'''
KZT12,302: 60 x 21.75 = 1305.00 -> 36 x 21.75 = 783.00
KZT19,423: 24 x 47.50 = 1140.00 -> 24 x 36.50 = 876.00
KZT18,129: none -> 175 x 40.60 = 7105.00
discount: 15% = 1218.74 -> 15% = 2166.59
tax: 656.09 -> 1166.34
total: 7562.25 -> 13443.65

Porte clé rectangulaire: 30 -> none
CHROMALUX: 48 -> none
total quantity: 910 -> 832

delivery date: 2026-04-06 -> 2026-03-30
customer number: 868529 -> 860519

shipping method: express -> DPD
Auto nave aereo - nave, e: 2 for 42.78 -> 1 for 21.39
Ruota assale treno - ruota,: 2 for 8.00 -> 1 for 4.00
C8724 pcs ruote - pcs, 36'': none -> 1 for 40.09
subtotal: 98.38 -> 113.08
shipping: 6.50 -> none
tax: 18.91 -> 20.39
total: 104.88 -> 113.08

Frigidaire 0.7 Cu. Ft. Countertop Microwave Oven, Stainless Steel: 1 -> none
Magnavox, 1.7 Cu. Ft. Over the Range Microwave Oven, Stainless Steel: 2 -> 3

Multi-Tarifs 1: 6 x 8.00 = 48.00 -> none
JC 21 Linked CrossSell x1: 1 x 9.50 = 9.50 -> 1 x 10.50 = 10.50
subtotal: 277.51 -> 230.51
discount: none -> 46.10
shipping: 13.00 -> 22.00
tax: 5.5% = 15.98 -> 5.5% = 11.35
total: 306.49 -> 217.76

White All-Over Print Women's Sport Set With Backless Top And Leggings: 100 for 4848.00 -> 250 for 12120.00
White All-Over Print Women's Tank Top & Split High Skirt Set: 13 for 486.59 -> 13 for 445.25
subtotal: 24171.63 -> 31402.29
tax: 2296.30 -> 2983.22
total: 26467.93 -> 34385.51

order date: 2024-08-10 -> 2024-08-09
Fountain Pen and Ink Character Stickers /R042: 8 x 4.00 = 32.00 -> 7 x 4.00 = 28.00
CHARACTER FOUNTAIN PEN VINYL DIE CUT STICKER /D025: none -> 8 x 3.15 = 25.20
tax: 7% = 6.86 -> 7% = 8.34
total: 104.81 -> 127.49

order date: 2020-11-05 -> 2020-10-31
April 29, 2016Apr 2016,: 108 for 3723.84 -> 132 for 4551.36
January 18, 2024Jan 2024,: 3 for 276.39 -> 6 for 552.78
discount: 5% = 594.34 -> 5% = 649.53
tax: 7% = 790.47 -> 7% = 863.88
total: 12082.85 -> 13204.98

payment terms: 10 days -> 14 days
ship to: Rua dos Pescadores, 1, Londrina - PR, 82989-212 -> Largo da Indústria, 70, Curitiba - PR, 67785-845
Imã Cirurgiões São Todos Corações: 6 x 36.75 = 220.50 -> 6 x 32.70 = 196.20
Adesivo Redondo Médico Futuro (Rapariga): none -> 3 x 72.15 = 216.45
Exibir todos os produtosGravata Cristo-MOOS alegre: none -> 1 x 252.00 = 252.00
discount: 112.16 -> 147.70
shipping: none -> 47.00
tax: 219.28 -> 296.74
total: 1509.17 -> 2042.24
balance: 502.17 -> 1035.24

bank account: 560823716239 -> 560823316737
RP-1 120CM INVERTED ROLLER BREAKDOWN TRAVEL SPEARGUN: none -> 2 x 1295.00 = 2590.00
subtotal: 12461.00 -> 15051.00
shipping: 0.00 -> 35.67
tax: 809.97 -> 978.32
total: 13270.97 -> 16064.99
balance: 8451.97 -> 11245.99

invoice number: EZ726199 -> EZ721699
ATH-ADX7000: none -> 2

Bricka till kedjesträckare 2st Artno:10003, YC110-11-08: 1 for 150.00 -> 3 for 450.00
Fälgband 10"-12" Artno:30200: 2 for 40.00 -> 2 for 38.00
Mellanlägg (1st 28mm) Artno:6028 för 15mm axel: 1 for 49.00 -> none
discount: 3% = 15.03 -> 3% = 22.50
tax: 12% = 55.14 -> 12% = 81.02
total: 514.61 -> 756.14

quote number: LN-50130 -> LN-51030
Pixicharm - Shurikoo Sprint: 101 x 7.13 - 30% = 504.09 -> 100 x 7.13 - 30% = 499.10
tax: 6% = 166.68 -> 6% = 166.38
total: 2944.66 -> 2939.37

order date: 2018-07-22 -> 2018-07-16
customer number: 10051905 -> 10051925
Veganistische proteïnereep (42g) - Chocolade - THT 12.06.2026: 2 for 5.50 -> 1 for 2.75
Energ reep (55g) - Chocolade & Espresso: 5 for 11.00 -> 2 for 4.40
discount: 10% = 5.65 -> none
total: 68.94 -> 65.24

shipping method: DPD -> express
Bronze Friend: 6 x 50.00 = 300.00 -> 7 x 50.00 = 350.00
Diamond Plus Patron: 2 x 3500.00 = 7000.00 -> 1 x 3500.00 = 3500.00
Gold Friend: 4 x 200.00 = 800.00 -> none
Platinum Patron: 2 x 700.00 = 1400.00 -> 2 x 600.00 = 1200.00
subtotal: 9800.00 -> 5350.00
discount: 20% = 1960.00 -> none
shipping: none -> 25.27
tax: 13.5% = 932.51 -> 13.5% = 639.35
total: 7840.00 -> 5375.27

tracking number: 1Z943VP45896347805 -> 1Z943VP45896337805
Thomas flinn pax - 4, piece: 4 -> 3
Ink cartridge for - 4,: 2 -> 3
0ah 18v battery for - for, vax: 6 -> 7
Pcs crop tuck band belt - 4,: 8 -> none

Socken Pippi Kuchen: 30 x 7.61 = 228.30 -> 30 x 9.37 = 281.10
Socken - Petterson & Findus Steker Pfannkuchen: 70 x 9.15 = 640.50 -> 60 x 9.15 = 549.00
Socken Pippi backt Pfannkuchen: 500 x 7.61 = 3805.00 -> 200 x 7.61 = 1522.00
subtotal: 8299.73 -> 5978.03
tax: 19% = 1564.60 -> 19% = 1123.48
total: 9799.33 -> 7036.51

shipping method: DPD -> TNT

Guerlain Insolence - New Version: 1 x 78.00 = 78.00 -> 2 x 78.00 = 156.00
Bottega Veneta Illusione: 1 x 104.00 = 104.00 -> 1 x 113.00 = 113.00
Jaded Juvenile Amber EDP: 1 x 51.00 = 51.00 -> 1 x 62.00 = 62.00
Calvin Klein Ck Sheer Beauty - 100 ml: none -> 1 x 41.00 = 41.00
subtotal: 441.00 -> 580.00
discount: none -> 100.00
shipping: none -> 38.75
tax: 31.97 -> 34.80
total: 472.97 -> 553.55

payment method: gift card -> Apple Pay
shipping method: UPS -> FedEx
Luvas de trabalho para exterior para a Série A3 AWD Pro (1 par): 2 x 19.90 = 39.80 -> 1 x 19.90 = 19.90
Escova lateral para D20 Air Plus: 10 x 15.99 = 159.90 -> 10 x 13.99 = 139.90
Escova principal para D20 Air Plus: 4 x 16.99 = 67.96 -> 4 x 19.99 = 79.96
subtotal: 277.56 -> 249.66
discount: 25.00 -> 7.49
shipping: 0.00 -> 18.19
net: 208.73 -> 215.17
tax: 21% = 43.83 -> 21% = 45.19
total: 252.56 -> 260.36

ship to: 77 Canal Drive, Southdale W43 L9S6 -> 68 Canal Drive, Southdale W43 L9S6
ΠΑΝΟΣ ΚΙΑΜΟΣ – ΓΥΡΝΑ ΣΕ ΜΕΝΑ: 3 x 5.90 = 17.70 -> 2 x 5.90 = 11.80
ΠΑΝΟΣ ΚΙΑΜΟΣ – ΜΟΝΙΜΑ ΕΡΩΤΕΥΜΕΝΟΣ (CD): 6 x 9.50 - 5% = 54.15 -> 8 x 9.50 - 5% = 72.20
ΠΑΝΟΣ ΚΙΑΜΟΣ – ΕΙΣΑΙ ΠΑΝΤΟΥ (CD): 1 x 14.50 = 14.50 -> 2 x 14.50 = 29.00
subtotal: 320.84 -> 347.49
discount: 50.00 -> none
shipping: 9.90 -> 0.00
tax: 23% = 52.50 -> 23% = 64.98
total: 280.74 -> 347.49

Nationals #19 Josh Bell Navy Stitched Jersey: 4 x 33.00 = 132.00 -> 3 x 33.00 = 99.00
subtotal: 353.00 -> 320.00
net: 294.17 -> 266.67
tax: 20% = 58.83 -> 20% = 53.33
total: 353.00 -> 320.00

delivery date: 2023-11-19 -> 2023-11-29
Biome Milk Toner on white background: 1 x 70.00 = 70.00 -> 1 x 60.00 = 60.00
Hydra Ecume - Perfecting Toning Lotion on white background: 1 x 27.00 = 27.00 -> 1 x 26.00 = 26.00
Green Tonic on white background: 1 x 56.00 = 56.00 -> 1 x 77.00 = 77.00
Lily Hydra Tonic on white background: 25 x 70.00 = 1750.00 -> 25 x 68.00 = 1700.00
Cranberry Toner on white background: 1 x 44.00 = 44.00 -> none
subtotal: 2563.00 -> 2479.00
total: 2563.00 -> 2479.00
'''
Work instructions:
Using the entries above, extract exactly the span from the line with "Luvas de trabalho" to the line with "total: 252.56 -> 260.36", both lines included; leave out everything else.

Reply to the task:
Luvas de trabalho para exterior para a Série A3 AWD Pro (1 par): 2 x 19.90 = 39.80 -> 1 x 19.90 = 19.90
Escova lateral para D20 Air Plus: 10 x 15.99 = 159.90 -> 10 x 13.99 = 139.90
Escova principal para D20 Air Plus: 4 x 16.99 = 67.96 -> 4 x 19.99 = 79.96
subtotal: 277.56 -> 249.66
discount: 25.00 -> 7.49
shipping: 0.00 -> 18.19
net: 208.73 -> 215.17
tax: 21% = 43.83 -> 21% = 45.19
total: 252.56 -> 260.36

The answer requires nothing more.